*The task*.
Gather every line from the entries below that includes "plant".
═══ Extracted records ═══
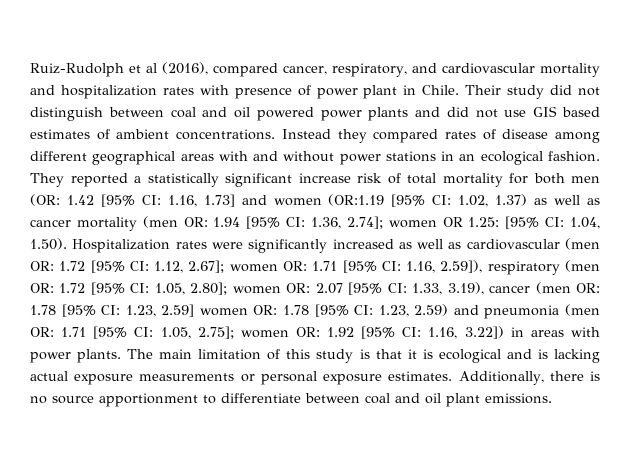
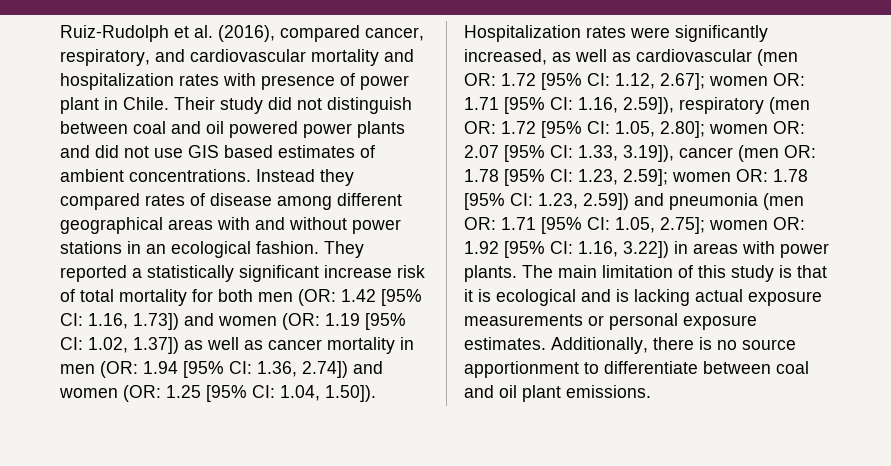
- Ruiz-Rudolph et al (2016), compared cancer, respiratory, and cardiovascular mortality and hospitalization rates with presence of power plant in Chile.
+ Ruiz-Rudolph et al. (2016), compared cancer, respiratory, and cardiovascular mortality and hospitalization rates with presence of power plant in Chile.
- 1.16, 1.73] and women (OR:1.19 [95% CI:
+ 1.16, 1.73]) and women (OR: 1.19 [95% CI:
- 1.02, 1.37) as well as cancer mortality (men OR:
+ 1.02, 1.37]) as well as cancer mortality in men (OR:
- 1.36, 2.74]; women OR 1.25: [95% CI:
+ 1.36, 2.74]) and women (OR: 1.25 [95% CI:
- 1.04, 1.50). Hospitalization rates were significantly increased as well as cardiovascular (men OR:
+ 1.04, 1.50]). Hospitalization rates were significantly increased, as well as cardiovascular (men OR:
- 1.33, 3.19), cancer (men OR:
+ 1.33, 3.19]), cancer (men OR:
- 1.23, 2.59] women OR:
+ 1.23, 2.59]; women OR:
- 1.23, 2.59) and pneumonia (men OR:
+ 1.23, 2.59]) and pneumonia (men OR:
═══
*Task solution*.
- Ruiz-Rudolph et al (2016), compared cancer, respiratory, and cardiovascular mortality and hospitalization rates with presence of power plant in Chile.
+ Ruiz-Rudolph et al. (2016), compared cancer, respiratory, and cardiovascular mortality and hospitalization rates with presence of power plant in Chile.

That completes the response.